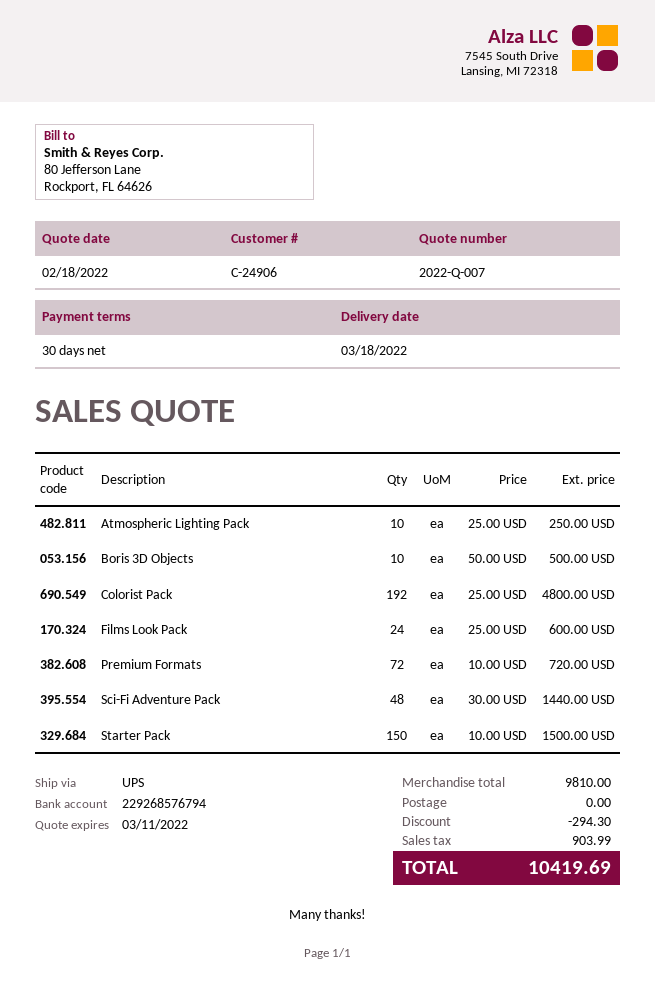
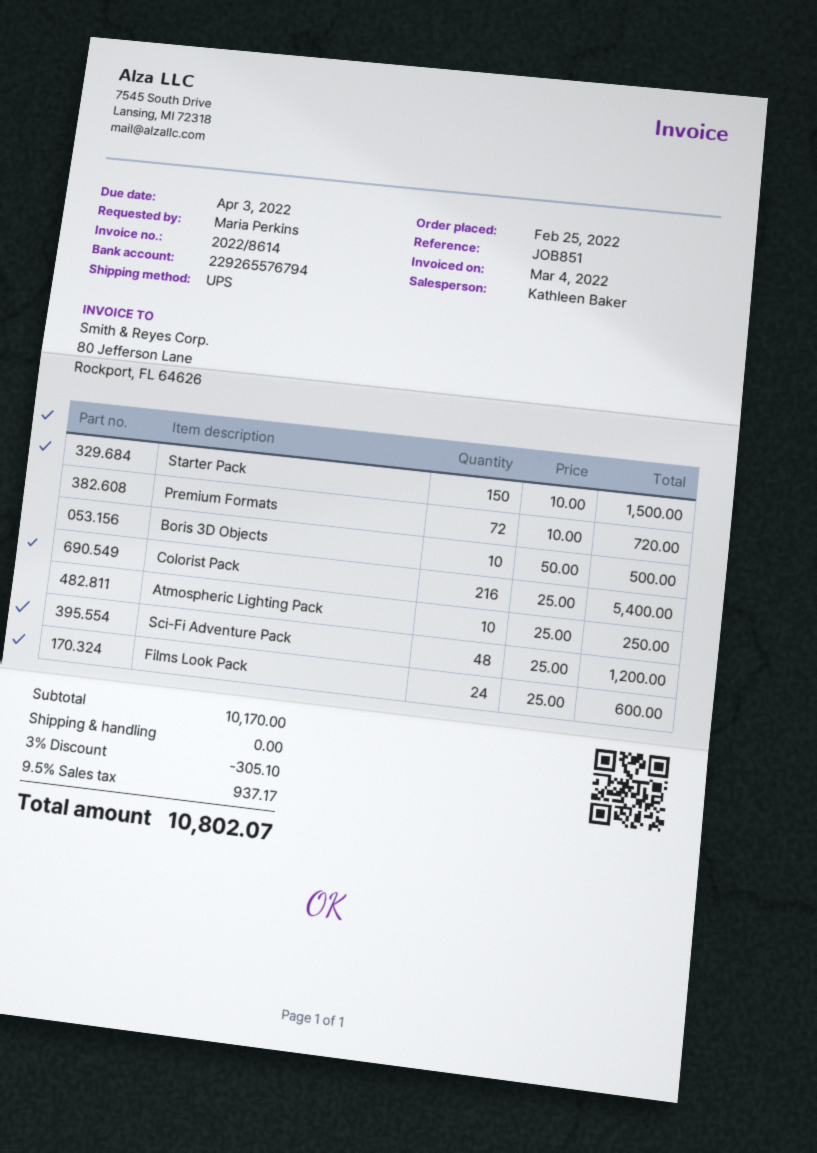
bank account: 229268576794 -> 229265576794
Colorist Pack: 192 x 25.00 = 4800.00 -> 216 x 25.00 = 5400.00
Sci-Fi Adventure Pack: 48 x 30.00 = 1440.00 -> 48 x 25.00 = 1200.00
subtotal: 9810.00 -> 10170.00
discount: 294.30 -> 305.10
tax: 903.99 -> 937.17
total: 10419.69 -> 10802.07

## ASSIGNMENT
A complete answer lists each line of the data that holds the word "Pack".

## SOLUTION BELOW
Colorist Pack: 192 x 25.00 = 4800.00 -> 216 x 25.00 = 5400.00
Sci-Fi Adventure Pack: 48 x 30.00 = 1440.00 -> 48 x 25.00 = 1200.00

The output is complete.